Pop culture

Dothraki as a constructed language

A few weeks ago I held a talk through Litterær salong (‘Literary Lounge’), hosted by the student organization Gengangere in Trondheim. The topic was Dothraki as a constructed language (or conlang) created specifically for the Game of Thrones series. This post will summarize some of the main points I made. The purpose of the presentation was to highlight some aspects of the Dothraki language that I thought were interesting and reflect more on how the language has been tailored to fit into the ASOIAF universe. This post will be a slightly expanded version of my talk, but it will still be spoiler-free.


Khal Drogo and Daenerys.

How was Dothraki made?

If you’re still reading, you probably know that the Dothraki language is a language spoken by the Dothraki people in the ASOIAF universe. We know the Dothraki people through Daenerys’s storyline, where they’re presented as a people whose focus lies on riding horses and fighting. It can easily be characterized as a hypermasculine community (remember when Dany had to eat a raw horse heart?). So how can the language reflect this culture?

The Dothraki language was created by linguist David Peterson, who won a conlang competition hosted by HBO in 2009 with the purpose of creating the Dothraki language. After winning the competition, Peterson went on to construct other languages for Game of Thrones, such as High Valyrian (and its descendants), Mag Nuk (giants’ language, only used for one scene) and Skroth (White Walkers’ language, never used). The language that arguably gained the most interest is High Valyrian, which now has approximately 850,000 learners on Duolingo (more than Norwegian!).

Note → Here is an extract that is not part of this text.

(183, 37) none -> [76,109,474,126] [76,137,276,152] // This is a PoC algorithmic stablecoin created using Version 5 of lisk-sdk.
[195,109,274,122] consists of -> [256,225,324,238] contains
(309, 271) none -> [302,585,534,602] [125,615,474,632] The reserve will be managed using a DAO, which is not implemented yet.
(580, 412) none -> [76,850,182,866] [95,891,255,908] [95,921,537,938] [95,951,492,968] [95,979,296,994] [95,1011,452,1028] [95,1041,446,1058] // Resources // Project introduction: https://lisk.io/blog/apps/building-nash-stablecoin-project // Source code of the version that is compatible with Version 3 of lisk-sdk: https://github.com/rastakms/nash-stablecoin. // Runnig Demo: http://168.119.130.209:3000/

David Peterson (at the top).

The main reason for Peterson’s success is due to his ability to create Dothraki based on the information already available in the ASOIAF books. Peterson was able to make Dothraki fit into the universe as it already existed in the books and made the language fully-fledged and functional for the series.

Features of Dothraki

The pronunciation and vocabulary of Dothraki have to be as based on the books as possible, and the new inventions in the language need to make sense in the context of the ASOIAF universe. The interest part of this is how accurately Peterson has resolved issues relating to this task, and what the end result was in the final version of the language.

The pronunciation is based on words and names mentioned in the books, such as the name Drogo, Khaleesi (the Khal’s wife), Dothraki (riders), etc. The words and few sentences already appearing in the books make up the basis for the sound system of the language. Dothraki ended up with the following speech sounds (taken from the Wiki page on Dothraki phonology):


Most sounds in the Dothraki phonology are the same as in English. The affricate [t͡ʃ] is used in words like change, [d͡ʒ] is used in just, [θ] is the th-sound in think, etc. The sounds that are foreign to native speakers of English are [x], the guttural sound also found in languages like Arabic, German and Spanish, and [r]/[ɾ], the trill/tap r sound used in languages like Spanish. The vowel system is incredibly simple: it’s worth noting that the vowels included in Dothraki are some of the sounds most commonly found in language in general.

It’s cool to think about the fact that the pronunciation of Dothraki is so normal! It’s exactly like a real language in terms of how it works, showing how good Peterson is at looking at language purely as a system.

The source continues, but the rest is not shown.